### [Records shown]
== Segment start ==

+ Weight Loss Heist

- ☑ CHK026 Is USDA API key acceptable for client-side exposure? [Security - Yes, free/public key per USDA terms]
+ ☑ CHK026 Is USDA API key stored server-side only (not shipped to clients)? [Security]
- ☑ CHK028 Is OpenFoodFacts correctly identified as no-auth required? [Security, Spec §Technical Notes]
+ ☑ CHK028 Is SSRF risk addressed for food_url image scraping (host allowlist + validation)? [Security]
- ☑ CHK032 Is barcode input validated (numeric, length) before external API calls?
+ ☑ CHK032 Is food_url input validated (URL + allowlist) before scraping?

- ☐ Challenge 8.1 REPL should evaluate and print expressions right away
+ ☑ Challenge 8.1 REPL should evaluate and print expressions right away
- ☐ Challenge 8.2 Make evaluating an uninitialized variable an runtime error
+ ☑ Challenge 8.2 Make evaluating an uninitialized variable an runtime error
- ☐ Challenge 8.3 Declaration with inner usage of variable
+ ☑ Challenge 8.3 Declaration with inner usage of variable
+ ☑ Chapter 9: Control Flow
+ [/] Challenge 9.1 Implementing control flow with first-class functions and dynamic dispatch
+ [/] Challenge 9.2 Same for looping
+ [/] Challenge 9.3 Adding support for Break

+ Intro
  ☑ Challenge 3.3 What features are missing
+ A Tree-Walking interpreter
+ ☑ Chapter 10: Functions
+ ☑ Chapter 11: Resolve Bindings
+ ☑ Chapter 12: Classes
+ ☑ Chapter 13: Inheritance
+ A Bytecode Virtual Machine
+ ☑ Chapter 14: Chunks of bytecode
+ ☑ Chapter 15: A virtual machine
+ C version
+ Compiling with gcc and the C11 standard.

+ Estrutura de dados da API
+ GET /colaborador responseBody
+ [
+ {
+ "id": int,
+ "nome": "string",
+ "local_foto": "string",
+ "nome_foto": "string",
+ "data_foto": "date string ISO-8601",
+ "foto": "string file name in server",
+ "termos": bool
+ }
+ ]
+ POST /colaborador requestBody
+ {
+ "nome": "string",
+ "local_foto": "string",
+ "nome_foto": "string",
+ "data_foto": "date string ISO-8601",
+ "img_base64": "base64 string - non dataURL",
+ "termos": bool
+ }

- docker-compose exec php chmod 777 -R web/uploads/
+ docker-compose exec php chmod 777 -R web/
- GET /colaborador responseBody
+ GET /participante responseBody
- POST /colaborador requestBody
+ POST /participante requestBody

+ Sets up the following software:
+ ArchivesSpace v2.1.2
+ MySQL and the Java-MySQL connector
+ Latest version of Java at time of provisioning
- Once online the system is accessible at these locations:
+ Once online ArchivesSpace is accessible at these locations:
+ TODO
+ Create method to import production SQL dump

== Segment end ==

### [What you need to do]
Within the material above, copy exactly the lines from the line that holds "- ☑ CHK032 Is" up to and including the line that holds "- ☐ Challenge 8.1".

### [Result for this exercise]
- ☑ CHK032 Is barcode input validated (numeric, length) before external API calls?
+ ☑ CHK032 Is food_url input validated (URL + allowlist) before scraping?

- ☐ Challenge 8.1 REPL should evaluate and print expressions right away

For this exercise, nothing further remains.